Un ejemplo del segundo grupo es Natalia, la dueña de una juguetería de 197 entre 44 y 45, donde ayer a la madrugada un delincuente pudo burlar los sensores de las alarmas y llevarse la recaudación.
Unas horas antes, ella y su marido habían estado presentes en una reunión hecha en la sede de Oacis (Olmos Asociación de Comercio e Industria y Servicios), donde unas 200 personas volvieron a reclamar de forma unánime por un freno a la inseguridad.
La realidad volvió a mostrar su rostro implacable tan sólo un rato más tarde.
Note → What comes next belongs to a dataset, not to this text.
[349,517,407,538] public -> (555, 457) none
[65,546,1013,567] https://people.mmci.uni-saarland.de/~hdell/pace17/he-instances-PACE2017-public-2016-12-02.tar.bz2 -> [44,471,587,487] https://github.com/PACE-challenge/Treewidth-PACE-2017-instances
A las 4.40, al menos un ladrón pudo arrancar la reja que protegía un ventiluz trasero de la juguetería que Natalia tiene sobre la avenida 197.
“En la filmación se ve que entró uno solo, que para esquivar los sensores de la alarma se arrastró por el piso, como una serpiente, o como en los entrenamientos de los militares”, comparó la comerciante.
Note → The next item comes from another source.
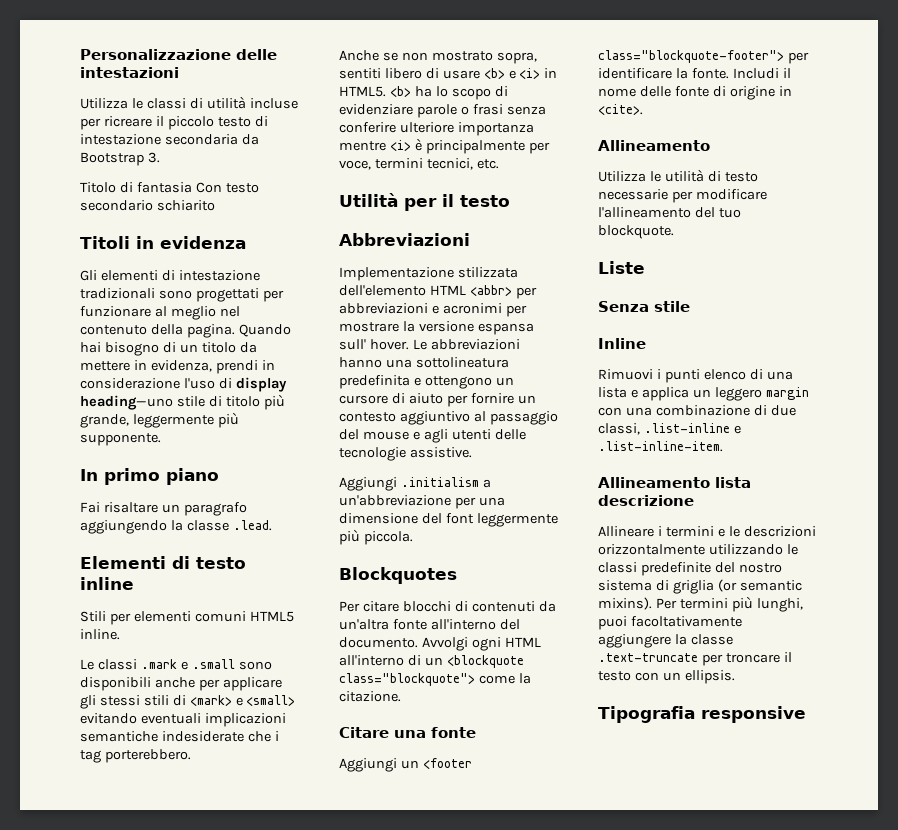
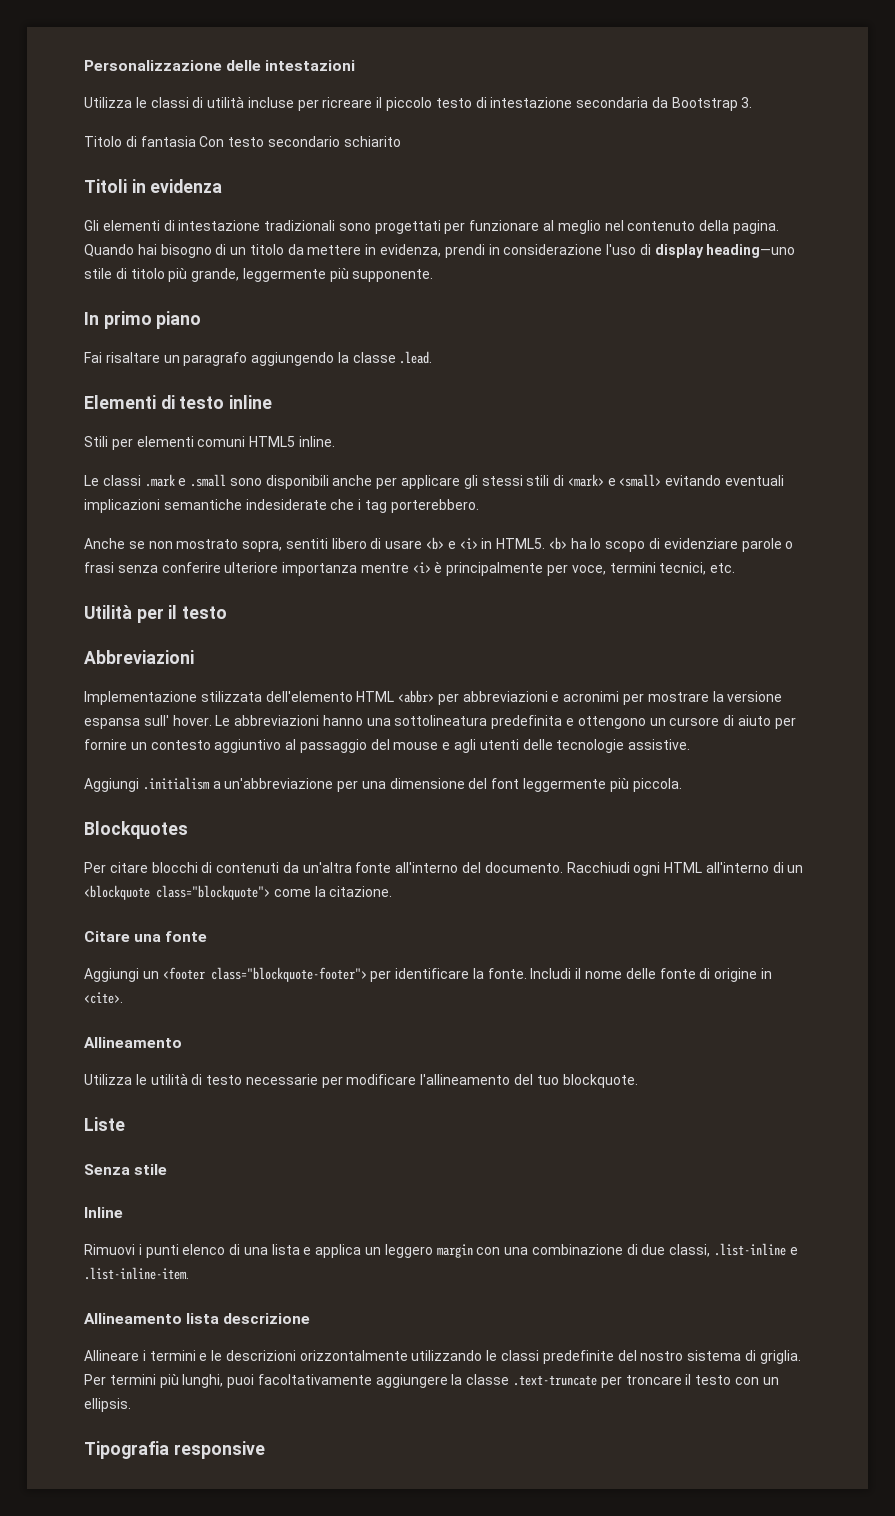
[421,637,468,651] Avvolgi -> [566,862,630,873] Racchiudi
[672,579,802,594] [598,597,652,610] griglia (or semantic mixins). -> [759,1350,801,1364] griglia.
Alumbrándose el camino con una pequeña linterna -que encima andaba mal- el intruso llegó hasta el otro extremo del local, donde están las cajas, para llevarse la recaudación.
El delincuente permaneció más de 40 minutos dentro del negocio, confirmó Natalia. En las filmaciones que ya serían enviadas a la Policía, “se le ve una parte de la cara” al asaltante.
La indignación fue total para Natalia ayer a las 8.30 cuando fue a abrir. La noticia circuló rápido en el centro comercial olmense, particularmente preocupado por la tendencia.
“aca era tranquilo”
Como si no tuviera suficientes medidas para ahuyentar ladrones, los dueños de este negocio ahora volverán a enrejarse y a sumar nuevos sensores para la alarma.
En contraposición, aún “hay mucha gente que no está acostumbrada a cuidarse de los robos, porque antes acá era tranquilo”, expresó Natalia, en una entrevista con este diario.
Según su interpretación, son esas las víctimas que los delincuentes siguen buscando y eligiendo. Aunque en este contexto, en el que buena parte de la comunidad parece movilizada por el tema, los “confianzudos” serían cada vez menos.
Tal vez lo único que parece actuar como disuasión para los ladrones son los agentes que caminan las zonas comerciales, aunque sólo durante el día.
Muchos coinciden con el diagnóstico de que la calma es cosa del pasado, y por eso se lanzaron a reclamar por una vuelta a aquellos tiempos, al menos en cuanto a la prevención policial.
Uno de los pilares en esa cruzada es Hugo Mollo. Por eso es que el asalto que padeció el viernes a la noche en su casa -en el que le pegaron un tiro en el abdomen que casi lo mata- despertó la indignación de muchos.
Mollo sigue en el tortuoso camino por reponerse, ya en una sala común. En un contexto de inseguridad que los preocupa, la gente de Olmos abandonó por completo la idea de que su localidad es un lugar tranquilo.